The following are some of the main challenges of food and nutrition security programmes:
• Inadequate funding of food and nutrition security programmes at all levels: national, regional, district and community has been a chronic problem.

• Human resource capacity of districts for nutrition activities is woefully inadequate. Most districts have 2-3 nutrition officers in charge of all nutrition programmes so there is hardly any nutrition technical officer at the point of service delivery.

• There is weak inter-ministerial collaboration. Food and nutrition security is multi-sectorial and so without strong collaboration of the relevant ministries and agencies very little can be achieved.

• There is lack of proper documentation on what segments of the population are foods insecure and what foods are considered as food by the people.

• Disproportionate attention is paid by partners to nutrition programmes in different districts even within the same region.

• There is very inadequate supervision and monitoring of programmes.

• The process of selection of schools for school feeding is an issue in several places. In some region the right schools have not been selected and therefore the meals are not provided for those who are in need. Additionally, the amount of money spent on each child in the school feeding programme (GHS 0.80 per child per day) is grossly inadequate. This tends to influence the kind of meals given to the school children. This therefore defeats the purpose of the programme. Also meals provided by the school feeding programmes are substandard partly due to lack of nutrition personnel to help with meal planning. The school feeding caterers are also not using fortified food ingredients.

• IYCF has some major gaps:
o Exclusive breastfeeding is not done by a majority of mothers due to time constraints as well as the duration of maternity leave, which is only for 3 months.
o There is sub-optimal complementary foods and feeding practices coupled with shortfalls in minimum dietary diversity standards for IYCF.

• Women and children do not meet nutrient requirements for micronutrients of public health importance (vitamin A Folic acid, Iron, and iodine) partly due to lack of knowledge, poverty and seasonality issues.
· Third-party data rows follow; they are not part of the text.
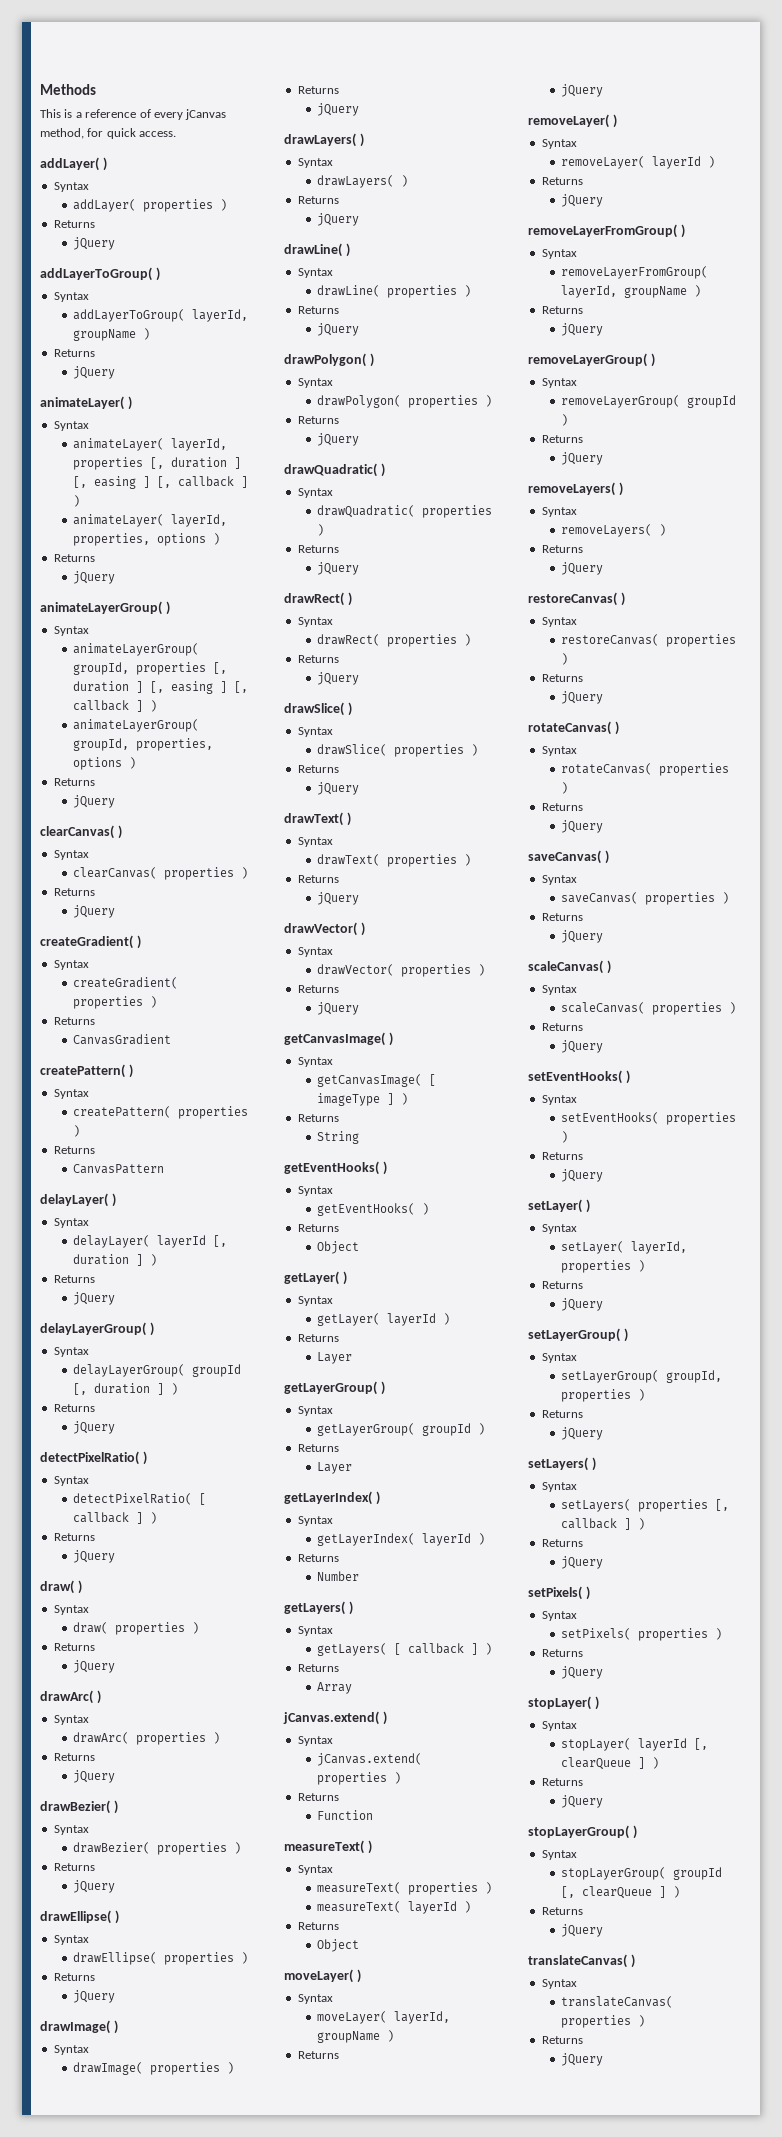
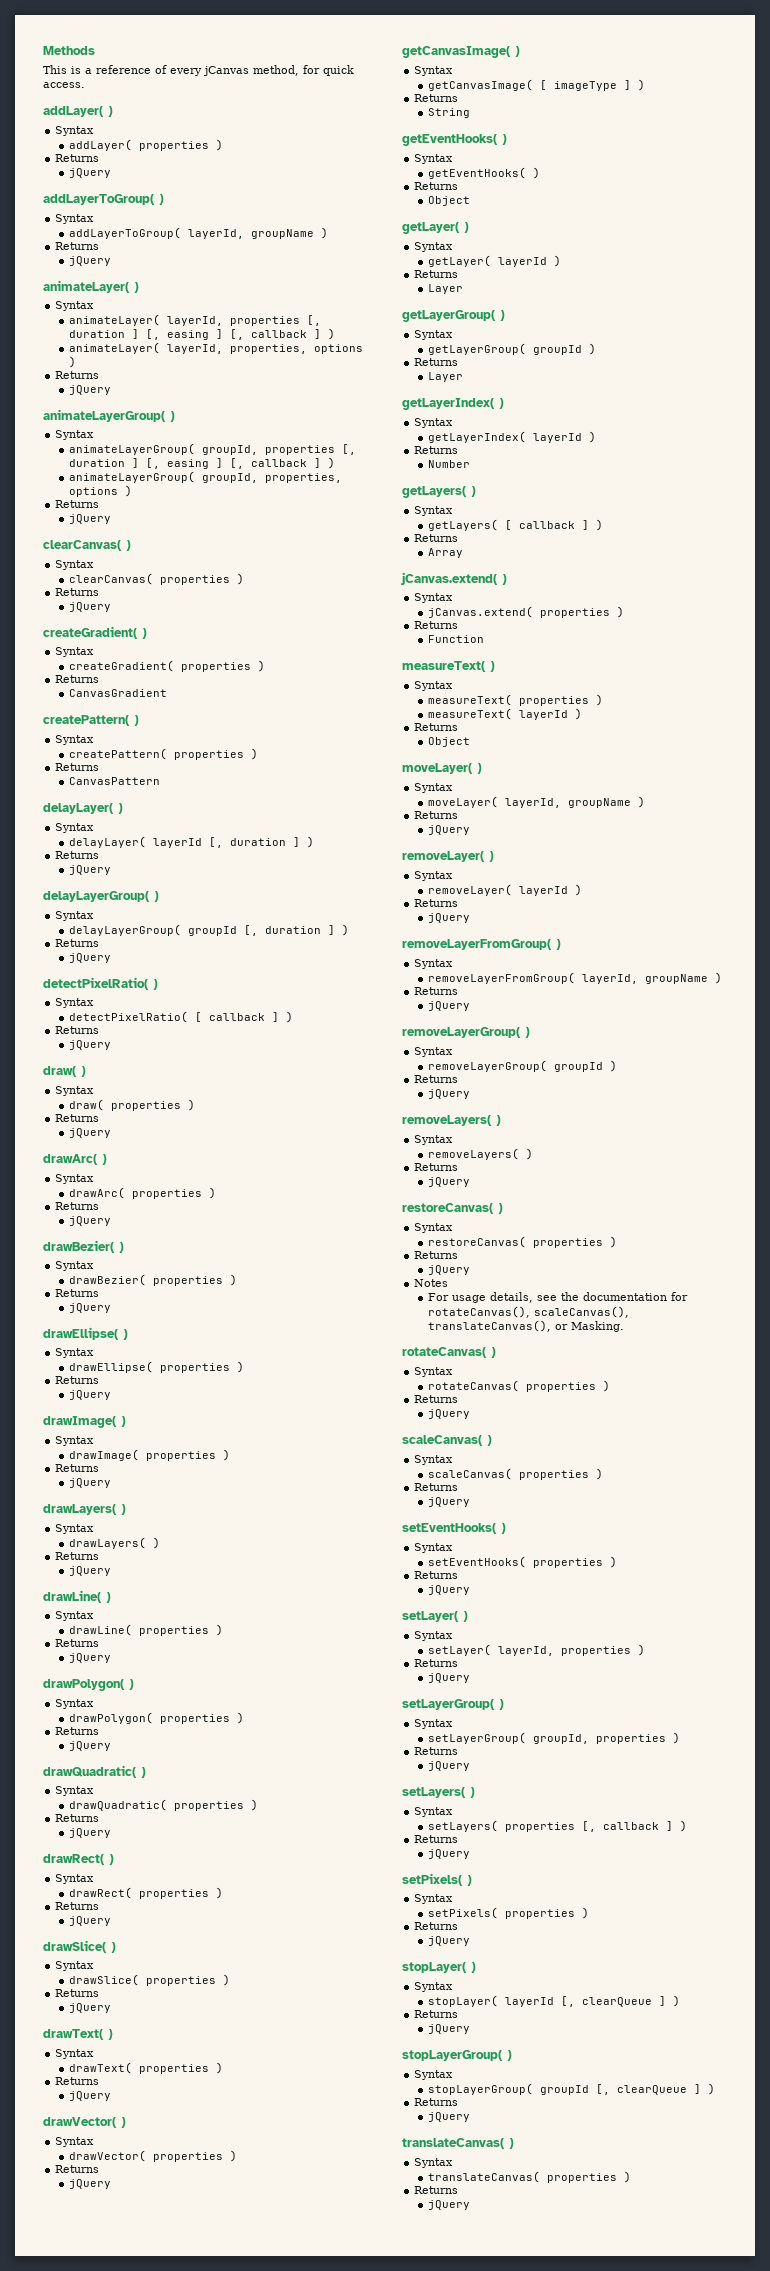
+ Notes
+ For usage details, see the documentation for rotateCanvas(), scaleCanvas(), translateCanvas(), or Masking.
- saveCanvas( )
- Syntax
- saveCanvas( properties )
- Returns
- jQuery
• There is lack of dietary diversity due to limited education on the subject to farm families.

• Though males form the largest percentage of farmers, they have not been involved in many of the educational programmes of proper care and feeding practices. This limits their understanding of nutrition security and their ability to ensure that children and other vulnerable groups are well cared for and fed.

• Poverty is the backbone of hunger and malnutrition but support systems for farmers to increase production to ensure food security is not efficient partly due to inadequate agricultural and nutrition extension.
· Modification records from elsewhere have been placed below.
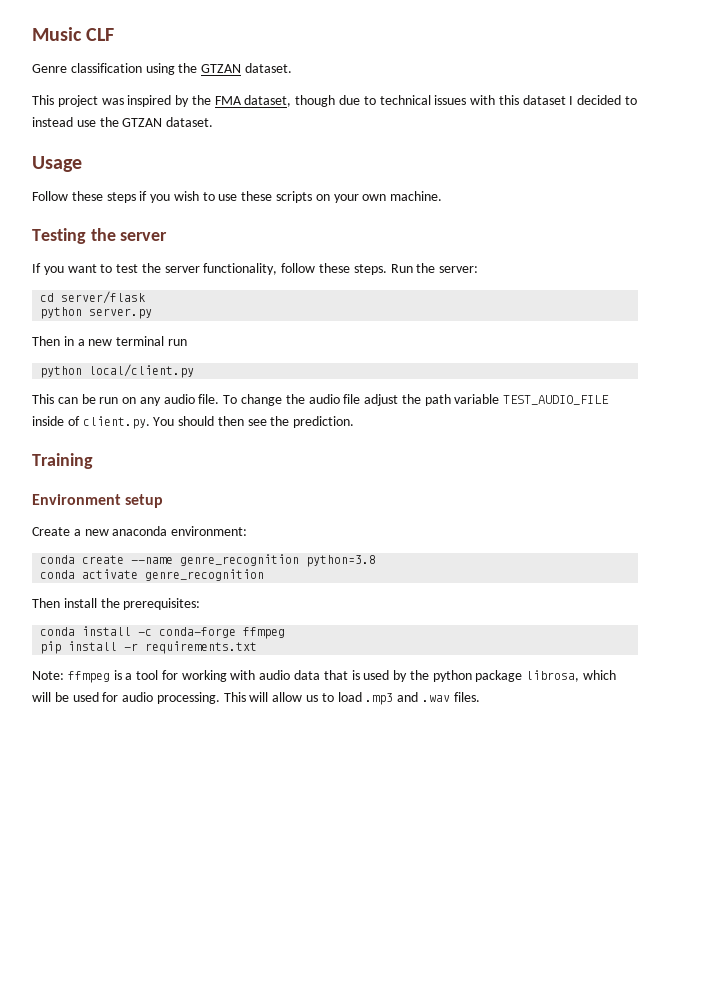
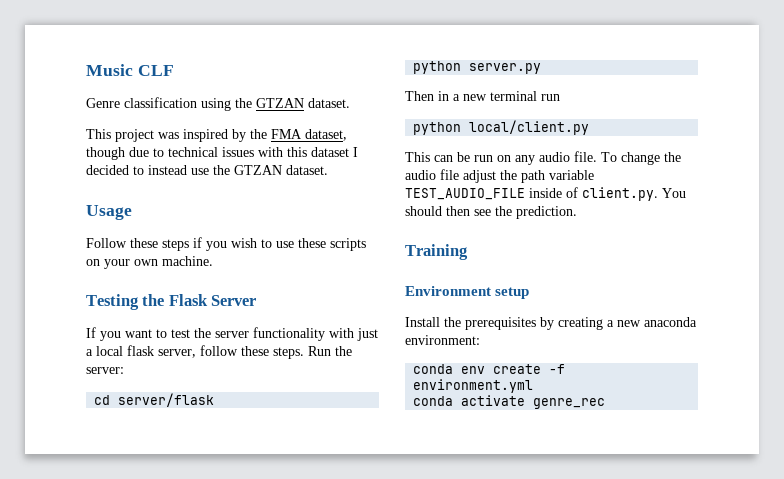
- Testing the server
+ Testing the Flask Server
- If you want to test the server functionality, follow these steps.
+ If you want to test the server functionality with just a local flask server, follow these steps.
- Create a new anaconda environment:
+ Install the prerequisites by creating a new anaconda environment:
- conda create --name genre_recognition python=3.8
- conda activate genre_recognition
- Then install the prerequisites:
- conda install -c conda-forge ffmpeg
- pip install -r requirements.txt
- Note: ffmpeg is a tool for working with audio data that is used by the python package librosa, which will be used for audio processing. This will allow us to load .mp3 and .wav files.
+ conda env create -f environment.yml
+ conda activate genre_rec

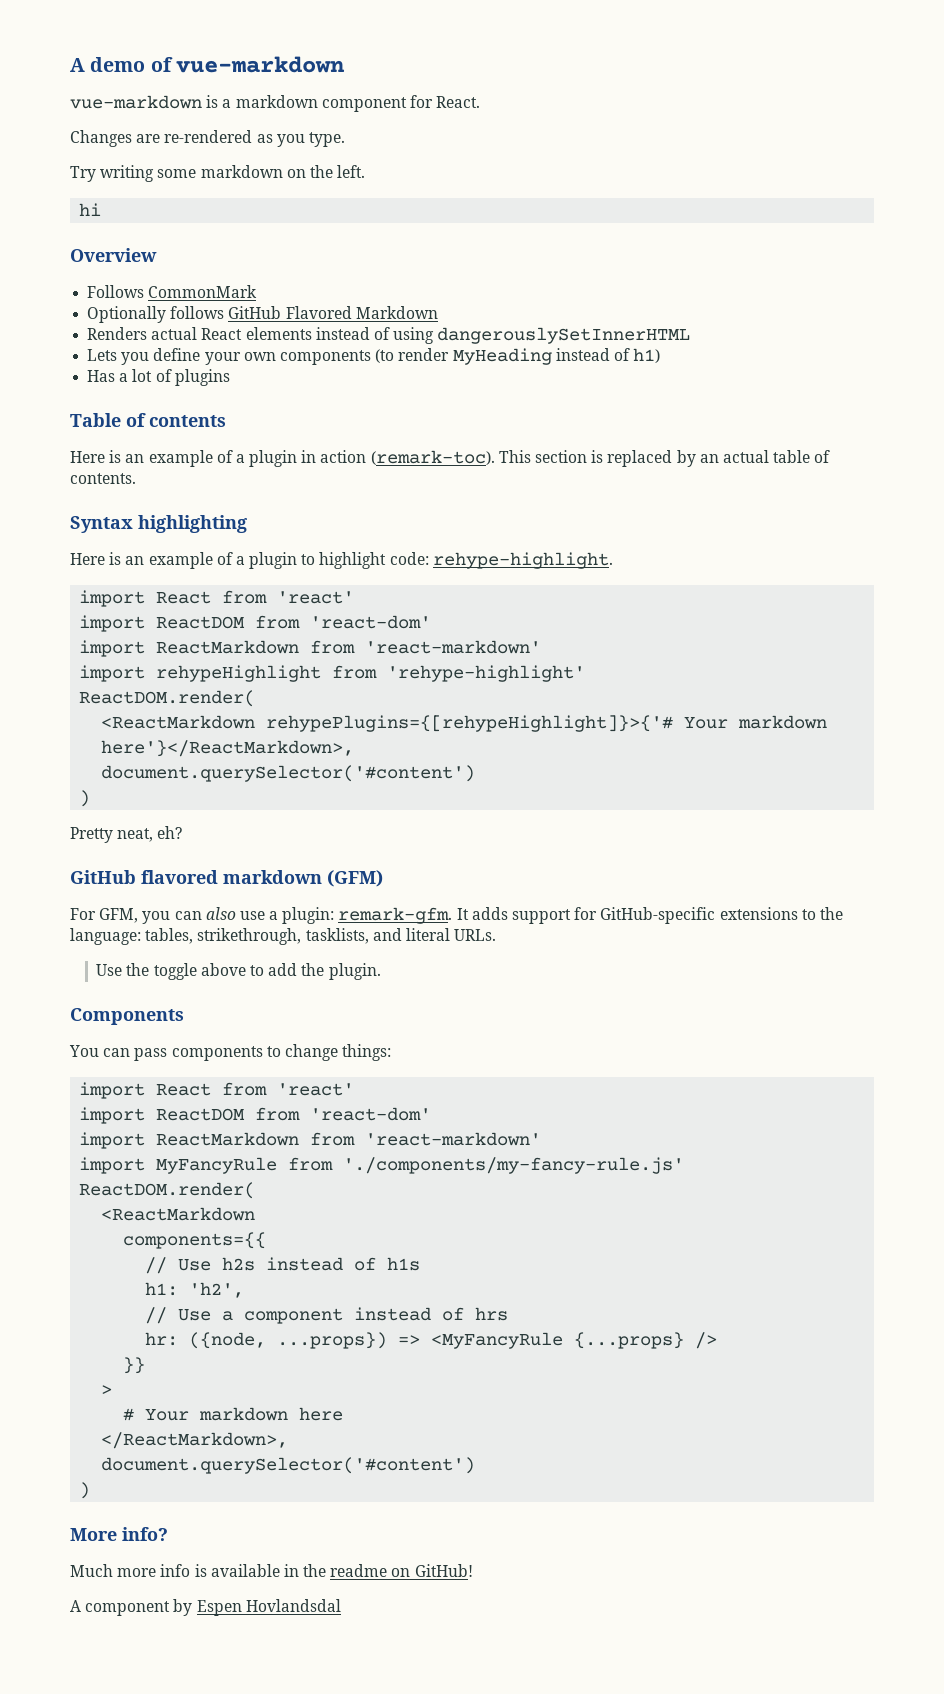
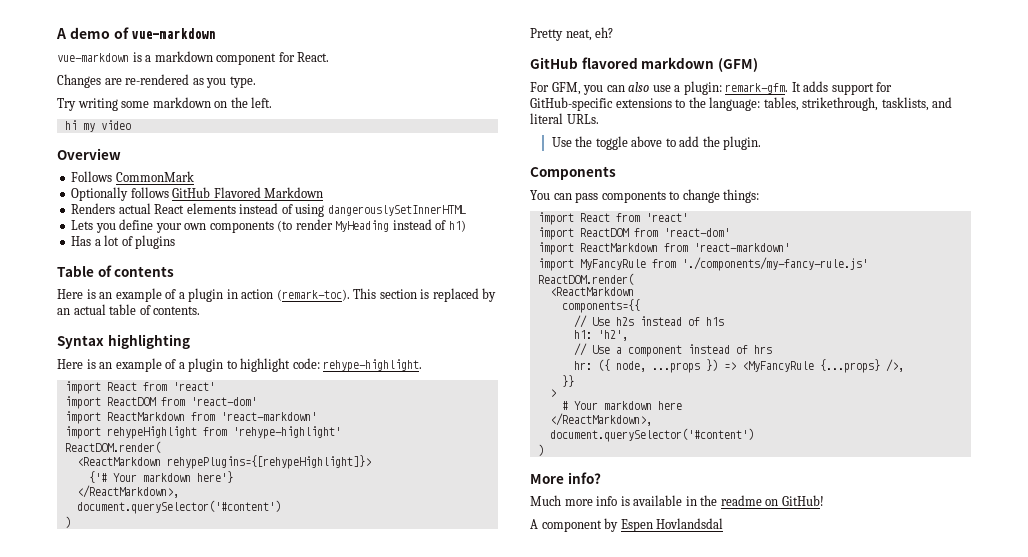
- hi
+ hi my video
- <ReactMarkdown rehypePlugins={[rehypeHighlight]}>{'# Your markdown here'}</ReactMarkdown>,
+ <ReactMarkdown rehypePlugins={[rehypeHighlight]}>
+ {'# Your markdown here'}
+ </ReactMarkdown>,
- hr: ({node, ...props}) => <MyFancyRule {...props} />
+ hr: ({ node, ...props }) => <MyFancyRule {...props} />,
• There is very inadequate promotion of bio-fortified foods such as orange-flesh sweet potatoes and yellow-flesh cassava.

 

HEALTH CARE DELIVERY CHALLENGES THAT INDIRECTLY IMPACT ON NUTRITION

Other challenges related to health care delivery that indirectly impact on nutrition include the following:
• There are inadequate staffs at health facilities.
• There are also inadequate monitoring and supervision of the work being done by health workers.
• There are very poor health worker attitudes. (Health workers these days especially the nurses enter the profession because of the benefits they will get and not the passion they have for it).
• There are very inadequate rehabilitation centres to manage malnourished children.
• There is also inadequate health education. (Instead of doing house to house education in the communities especially the CHNs/CHOs, they rather do static education at one point).
• Access to water (for personal hygiene and sanitation) in most health facilities is big challenge. Most of the facilities do not have access to clean water making it difficult for staff and clients to use toilet facilities.

 

NUTRITION SPECIFIC AREAS THAT NEED ACTION

For the above challenges, the following actions are suggested:
• Food and nutrition security is so important that government funding of food and nutrition security programmes must be ring-fenced and provided at the times required.
• There should be nation-wide nutrition sensitization since many people at all levels lack a good understanding of nutrition. Hidden hunger (micronutrient deficiency), for example, is not well known to the generality of the population and that explains why many people do not regard fruit and vegetables as “food”. Also, foods that are fortified are not popular among the populace due to lack of information. Besides, adolescents constitute a key subgroup for special nutrition attention since early pregnancies are high and the young would-be mothers need special nutrients.
• Males should be encouraged to attend ANC/WCW with their wives.
• The amount given for the school feeding programme per child must be drastically increased.
• Government needs to partner with the private sector to strengthen the school feeding programme.
• Nutritionists at the district and community levels should be tasked to monitor schools under the school feeding programme and to advice on meal planning and preparation of quality foods.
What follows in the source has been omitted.